A ausência de uma lei federal abrangente de proteção de dados nos EUA, que pudesse cobrir esse caso, como acontece na Europa ou mesmo no Brasil, acaba fazendo com que as legislações estaduais cuidem do assunto. Alguns estados, como Califórnia, Arizona, Flórida e Utah, implementaram leis específicas, como a Genetic Information Privacy Act (Gipa) da Califórnia, que exige consentimento para coleta, uso e transferência de dados genéticos, além de garantir o direito de exclusão dos dados.

Após o anúncio da falência, o procurador-geral da Califórnia, Rob Bonta, emitiu um alerta em 21 de março de 2025, incentivando os residentes a deletarem seus dados da 23andMe.

E se fosse no Brasil?

No Brasil, a Lei Geral de Proteção de Dados (LGPD) disciplina o tratamento de dados genéticos. A LGPD os classifica como “dados pessoais sensíveis” (art. 5º, II), exigindo proteção reforçada.

Em casos de falência, tanto lá nos Estados Unidos como aqui, bases de dados podem ser um ativo importante nos processos de levantamento de recursos para pagamento de credores ou na negociação com um futuro comprador. É sempre importante manter o titular de dados informado sobre os possíveis usos de seus dados e atender às requisições sobre exercícios de direitos, como aquelas que solicitam a exclusão de contas e de seus dados respectivos.

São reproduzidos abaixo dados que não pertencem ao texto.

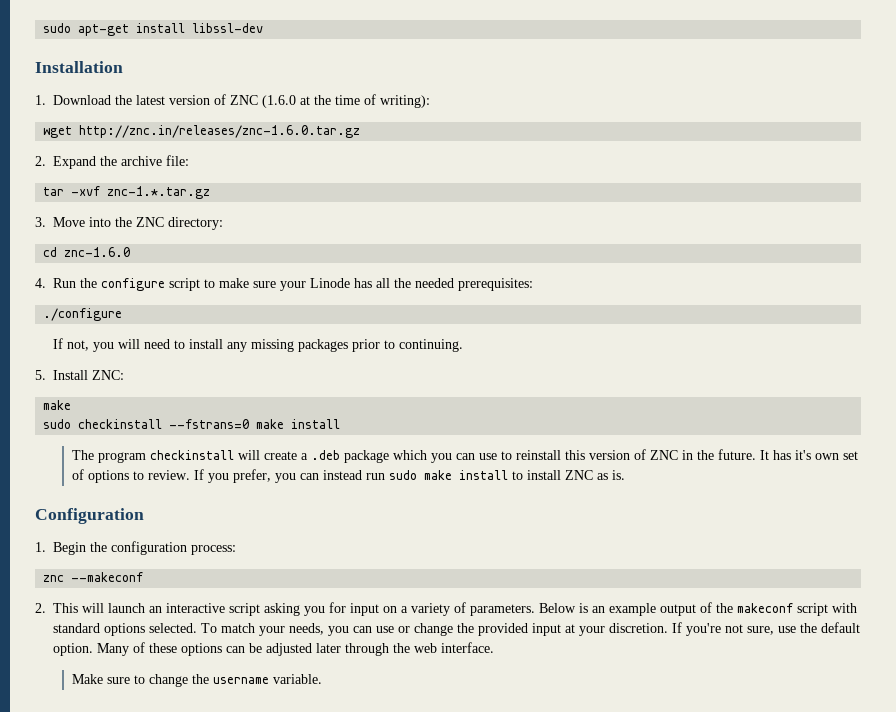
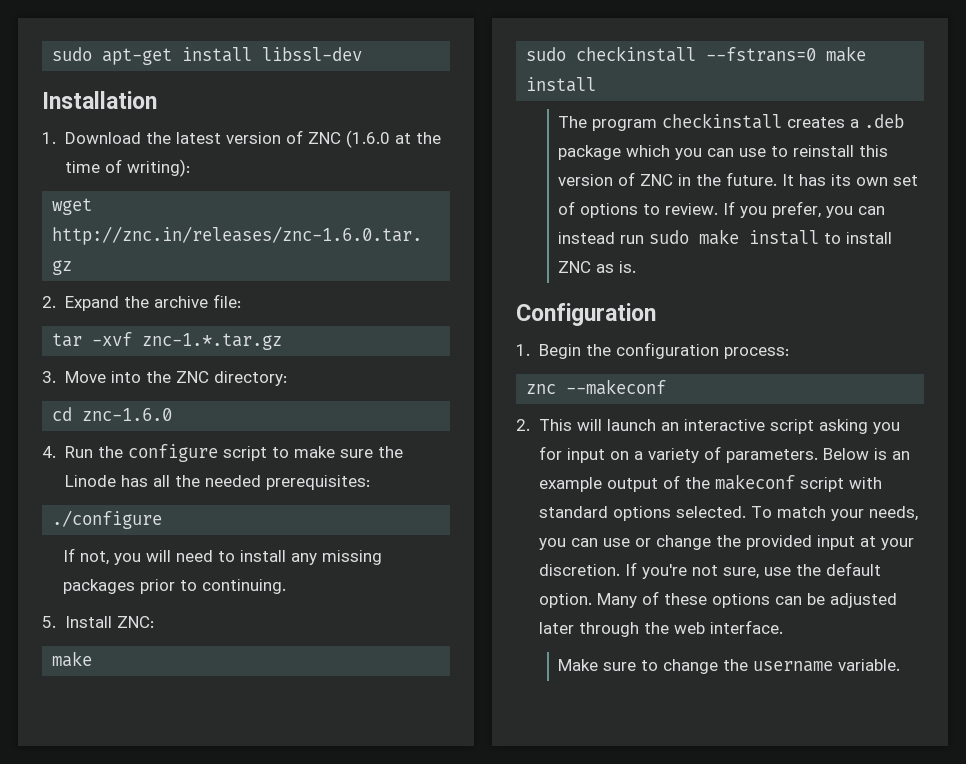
- 4. Run the configure script to make sure your Linode has all the needed prerequisites:
+ 4. Run the configure script to make sure the Linode has all the needed prerequisites:
- The program checkinstall will create a .deb package which you can use to reinstall this version of ZNC in the future.
+ The program checkinstall creates a .deb package which you can use to reinstall this version of ZNC in the future.
- It has it's own set of options to review.
+ It has its own set of options to review.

Caso você tenha usado os serviços da 23andMe, a empresa divulgou um comunicado esclarecendo que continua atuante e que os clientes que assim desejarem podem solicitar o apagamento dos seus dados. Basta entrar na sua conta, confirmar a data de nascimento, e escolher entre as opções de download e eliminação de informações pessoais.

Seja como for, com um banco de dados de milhões de usuários, a empresa tem nas mãos um verdadeiro “patrimônio genético” para pôr na mesa de negociação.